U.S. turns New Delhi rickshaws into Trump-branded birthday billboards
Trump’s face and the Statue of Liberty rolled through New Delhi on about 100 auto-rickshaws. The stunt blurred birthday branding and diplomacy as Washington reset ties with India.

About 100 auto-rickshaws in New Delhi became moving posters for America’s 250th birthday, carrying images of Donald Trump and the Statue of Liberty with the slogan, “Happy Birthday America!” The rickshaws cut through a city already used to roadside advertising, but the size of the rollout and the presence of Trump’s portrait gave the campaign a sharper political edge.
The campaign was unveiled last month by U.S. Ambassador Sergio Gor, who formally became the 27th U.S. ambassador to India after presenting his credentials to President Droupadi Murmu on January 14, 2026. Gor has said he came to India with a clear mission to take the partnership between the two great nations to the next level, and the rickshaws fit neatly into that broader push to make America250 visible well before July 4, 2026, when the United States will mark 250 years of independence.

The embassy leaned into the gimmick.

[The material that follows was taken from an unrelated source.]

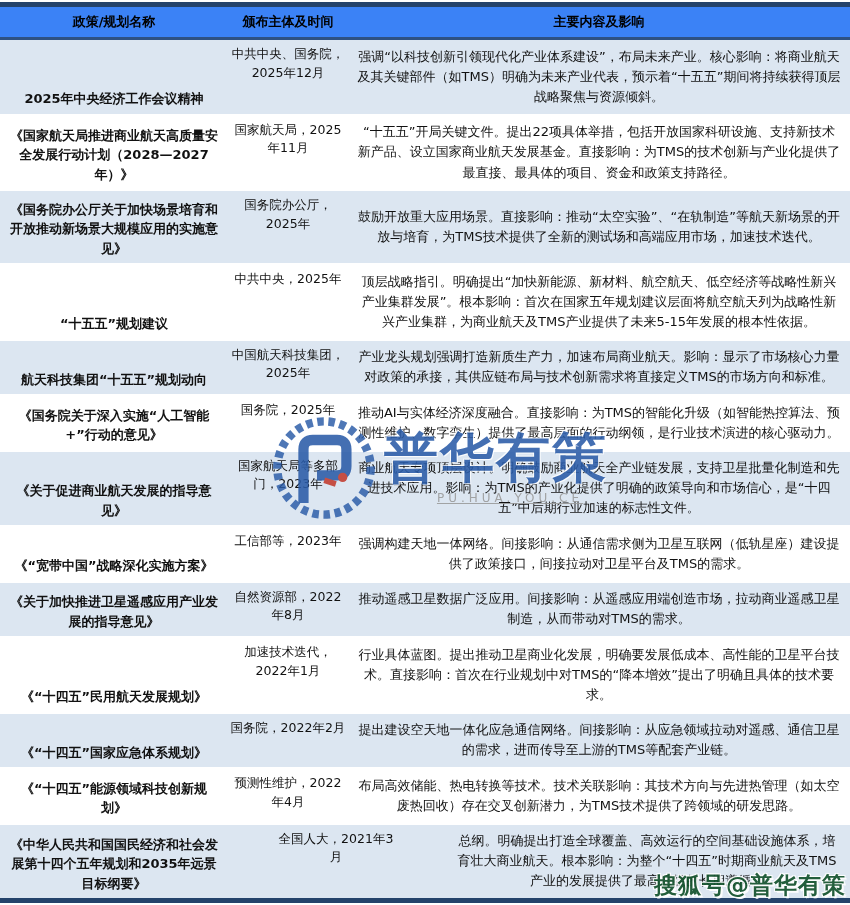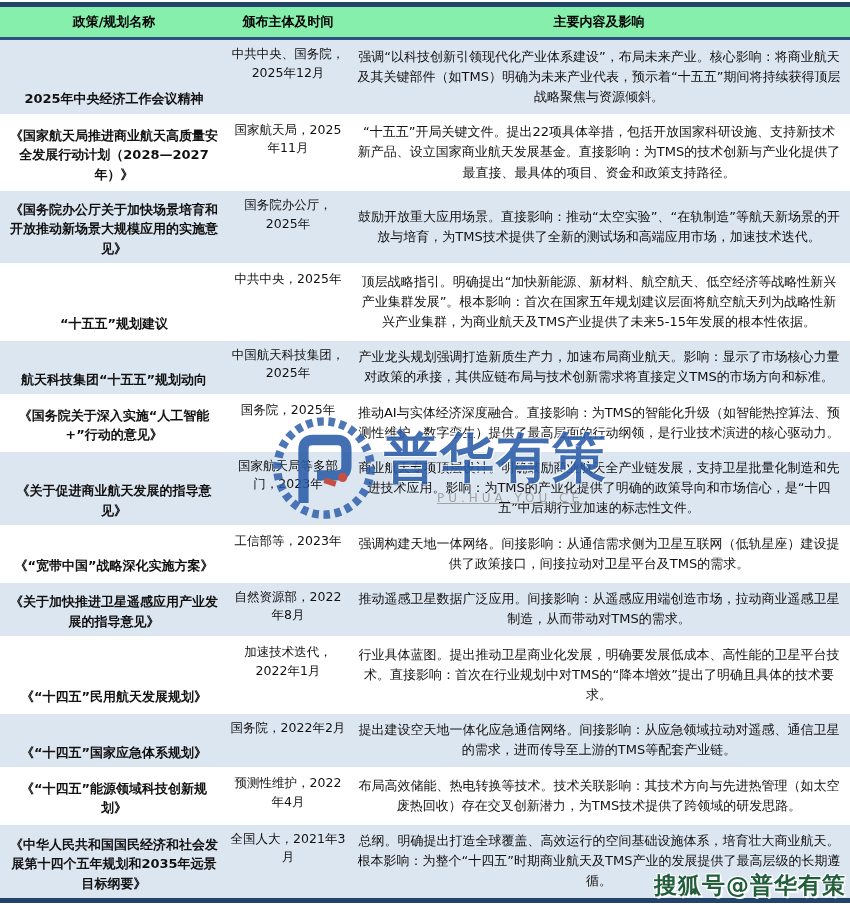"政策/规划名称" .hdr { background: #86efac -> #3b82f6 }
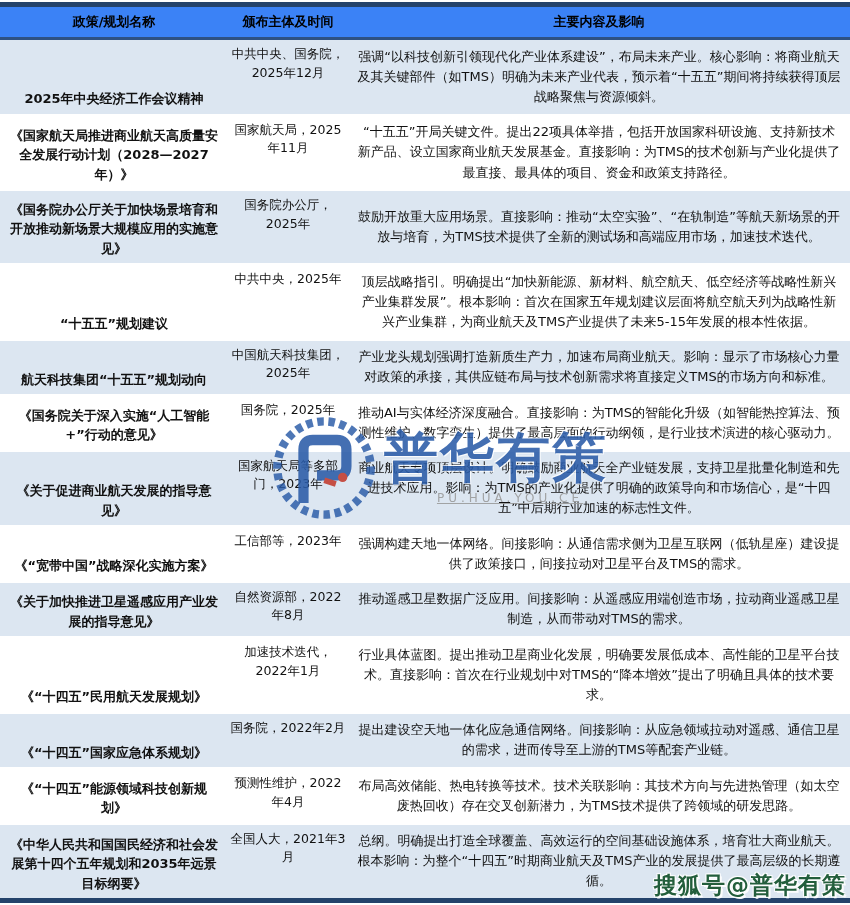"《中华人民共和国国民经济和社会发展第十四个五年规划和2035年远景目标纲要》" .body-row:last-child { gap: none -> 48px }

Its social-media message called the effort “Freedom is on the move ... literally!” and urged residents to flag down the decorated rickshaws. In a city where auto-rickshaws routinely carry promotions for fertility clinics, English-language classes and herbal remedies, the campaign read as both advertising and diplomacy, a form of public messaging designed to be seen by commuters, pedestrians and anyone looking up through traffic.
The drivers themselves appeared to approach the campaign with practical calculations rather than political enthusiasm. One driver said he first rejected the poster, then accepted after being offered a packet of tea. Another said he agreed because his canopy needed covering, and admitted he did not know much beyond the fact that the poster featured Trump. That response captured the likely Indian reception: less reverence than curiosity, and perhaps some amusement at a foreign government using a humble city taxi to sell its national image.

The timing also mattered. Washington has been trying to steady relations with India after tensions rose over Trump’s tariff policies and new duties on Indian exports. Marco Rubio was reported to be headed to India from May 23 to 26, with stops in Kolkata, Agra, Jaipur and New Delhi, making the rickshaw campaign a colorful prelude to higher-stakes talks. The same U.S. mission that wrapped New Delhi’s streets in birthday branding says it is one of the largest American diplomatic missions in the world, representing 17 federal agencies, and U.S. Mission India has already been pushing America250 programming through American Spaces in New Delhi, Mumbai, Chennai, Hyderabad and Kolkata.

The result is a campaign that is hard to separate into clean categories. It is soft power, because it tries to project American symbols and values in public space. It is political branding, because Trump’s image sits at the center of it. In New Delhi, it is also a test of whether spectacle can still travel as diplomacy, and whether Indian audiences will read the message as outreach, marketing, or both.